Nature’s Way argued that Third Coast was the offending barge’s “operator” because Third Coast was responsible for instructing when the barge would be loaded, unloaded, and moved and thus had operational control over the barge.  The district court disagreed, finding instead that, by towing the barge, thus controlling the barge’s speed, direction, and minute-by-minute navigational decisions, Nature’s Way was “operating” the barge and was liable for the barge under OPA 90.

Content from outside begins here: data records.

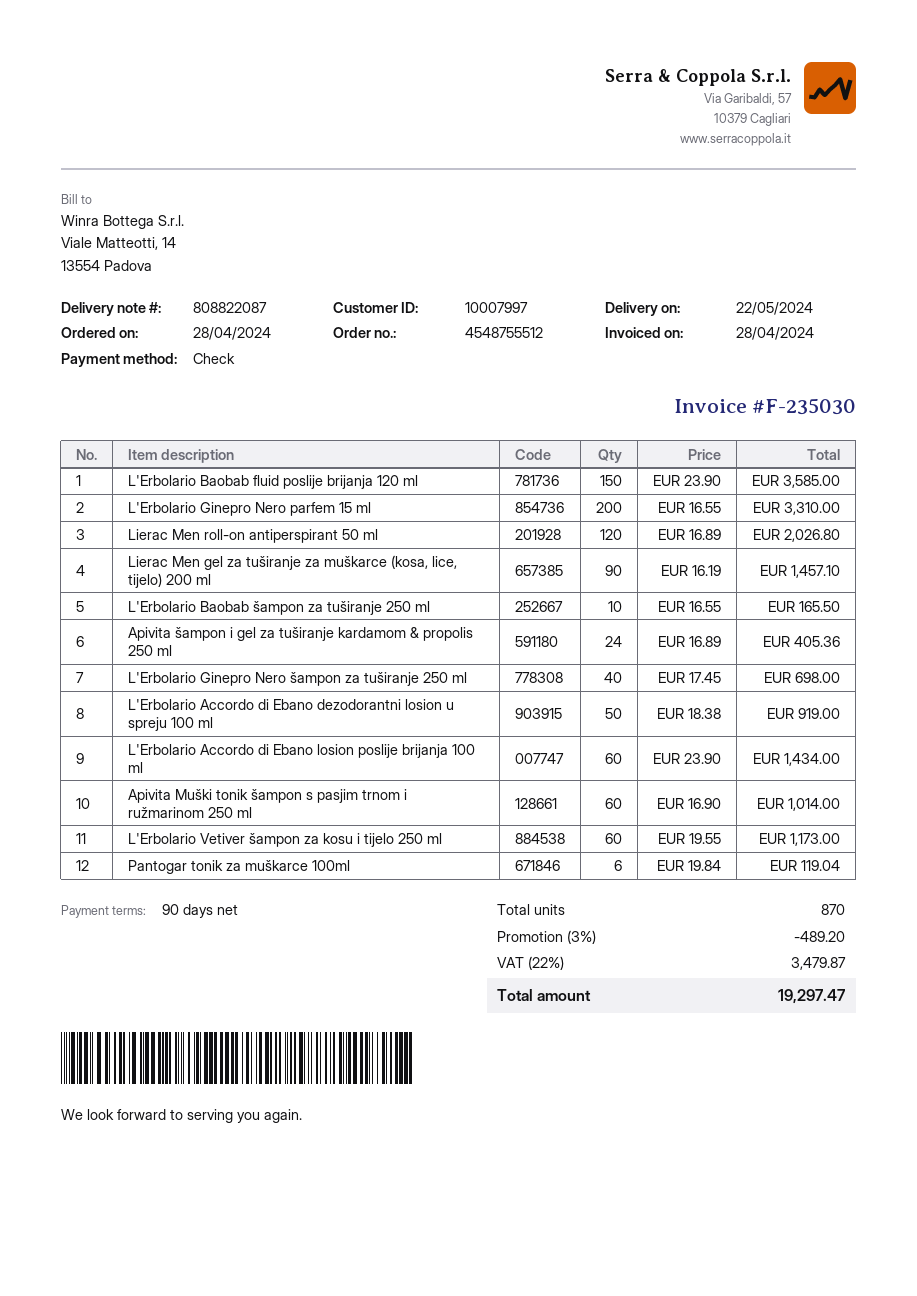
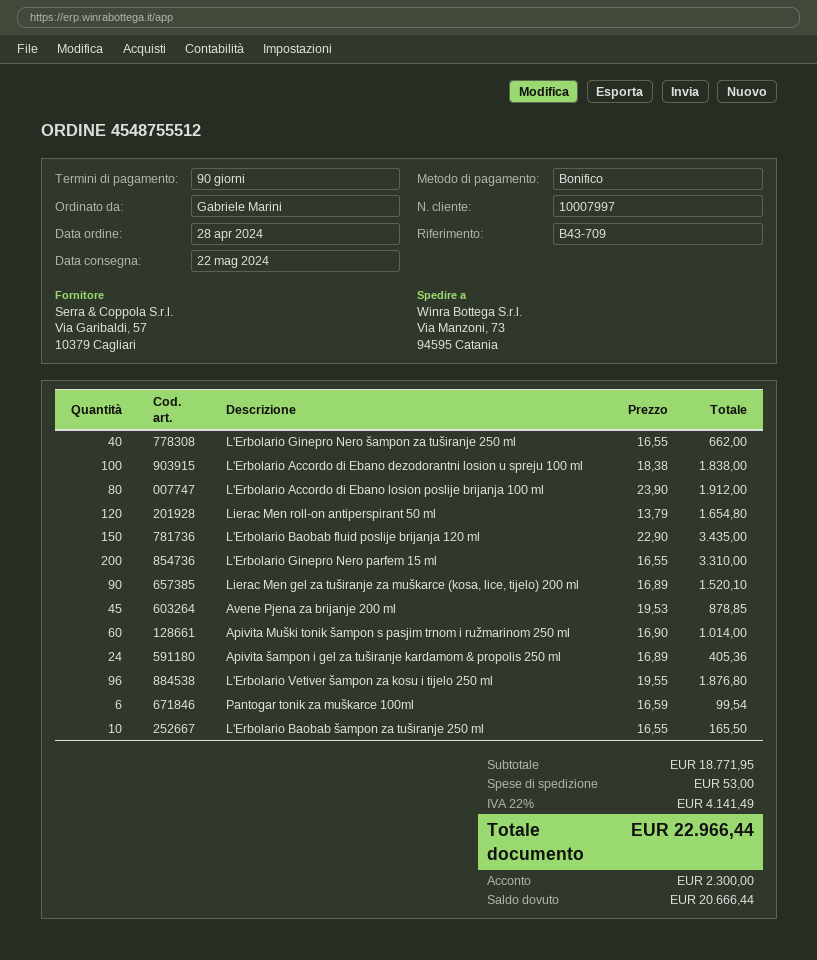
payment method: cheque -> bank transfer
L'Erbolario Baobab fluid poslije brijanja 120 ml: 150 x 23.90 = 3585.00 -> 150 x 22.90 = 3435.00
Lierac Men roll-on antiperspirant 50 ml: 120 x 16.89 = 2026.80 -> 120 x 13.79 = 1654.80
Lierac Men gel za tuširanje za muškarce (kosa, lice, tijelo) 200 ml: 90 x 16.19 = 1457.10 -> 90 x 16.89 = 1520.10
L'Erbolario Ginepro Nero šampon za tuširanje 250 ml: 40 x 17.45 = 698.00 -> 40 x 16.55 = 662.00
L'Erbolario Accordo di Ebano dezodorantni losion u spreju 100 ml: 50 x 18.38 = 919.00 -> 100 x 18.38 = 1838.00
L'Erbolario Accordo di Ebano losion poslije brijanja 100 ml: 60 x 23.90 = 1434.00 -> 80 x 23.90 = 1912.00
L'Erbolario Vetiver šampon za kosu i tijelo 250 ml: 60 x 19.55 = 1173.00 -> 96 x 19.55 = 1876.80
Pantogar tonik za muškarce 100ml: 6 x 19.84 = 119.04 -> 6 x 16.59 = 99.54
Avene Pjena za brijanje 200 ml: none -> 45 x 19.53 = 878.85
discount: 3% = 489.20 -> none
shipping: none -> 53.00
tax: 22% = 3479.87 -> 22% = 4141.49
total: 19297.47 -> 22966.44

On appeal, Nature’s Way again argued that the term “operator” should be limited to the person or company with managerial and financial control over the barges, namely, Third Coast.  The Fifth Circuit disagreed.  It observed that although OPA 90 does not define “operating”, it does define “responsible party” as “any person owning, operating, or demise chartering the vessel.”  The court also relied on United States v. Bestfoods, 524 U.S. 51 (1998), a CERCLA case that analyzed the definition of “operator” under that statute as “someone who directs the workings of, manages, or conducts the affairs of a facility.”  Relying on this analysis, the court concluded that the ordinary and natural meaning of an “operator” of a vessel under OPA 90 includes someone who directs, manages, or conducts the affairs of the vessel and that the ordinary and natural meaning of “operating” a vessel under OPA 90 thus includes the act of piloting or moving a vessel.  The Fifth Circuit noted that Nature’s Way “directed precisely the activity that caused the pollution—it was the very party that crashed the barges into the bridge”—and that to hold that Nature’s Way was not “operating” the barge at the time of the collision “would be to strain beyond the ordinary and natural meaning of the word.”

In sum, the Fifth Circuit refused to parse words to let the tug owner off the hook.  Although the court did not directly address the issue, its ruling does not appear to foreclose the argument that the barge owner might also be considered an operator under OPA 90, under certain circumstances.